All the lines below should appear again unchanged, though their pictures should not.

--- START ---

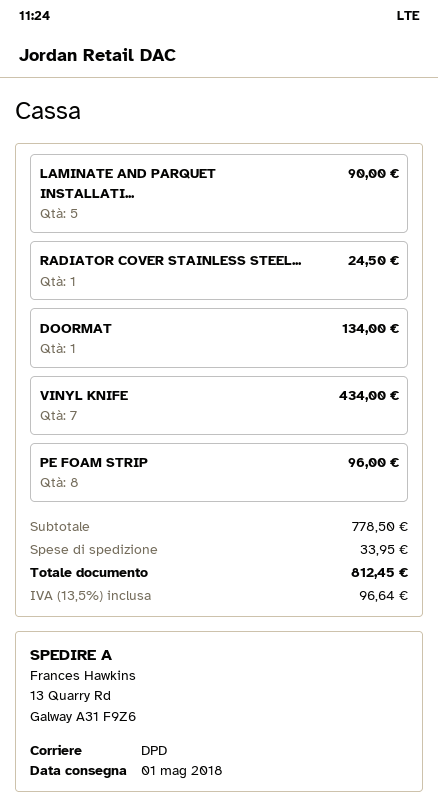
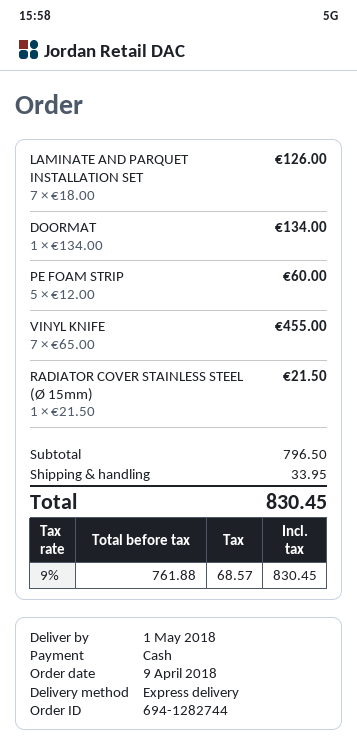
shipping method: DPD -> express
LAMINATE AND PARQUET INSTALLATI...: 5 for 90.00 -> 7 for 126.00
RADIATOR COVER STAINLESS STEEL...: 1 for 24.50 -> 1 for 21.50
VINYL KNIFE: 7 for 434.00 -> 7 for 455.00
PE FOAM STRIP: 8 for 96.00 -> 5 for 60.00
subtotal: 778.50 -> 796.50
tax: 13.5% = 96.64 -> 9% = 68.57
total: 812.45 -> 830.45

--- END ---

▶ _Task answer_:
shipping method: DPD -> express
LAMINATE AND PARQUET INSTALLATI...: 5 for 90.00 -> 7 for 126.00
RADIATOR COVER STAINLESS STEEL...: 1 for 24.50 -> 1 for 21.50
VINYL KNIFE: 7 for 434.00 -> 7 for 455.00
PE FOAM STRIP: 8 for 96.00 -> 5 for 60.00
subtotal: 778.50 -> 796.50
tax: 13.5% = 96.64 -> 9% = 68.57
total: 812.45 -> 830.45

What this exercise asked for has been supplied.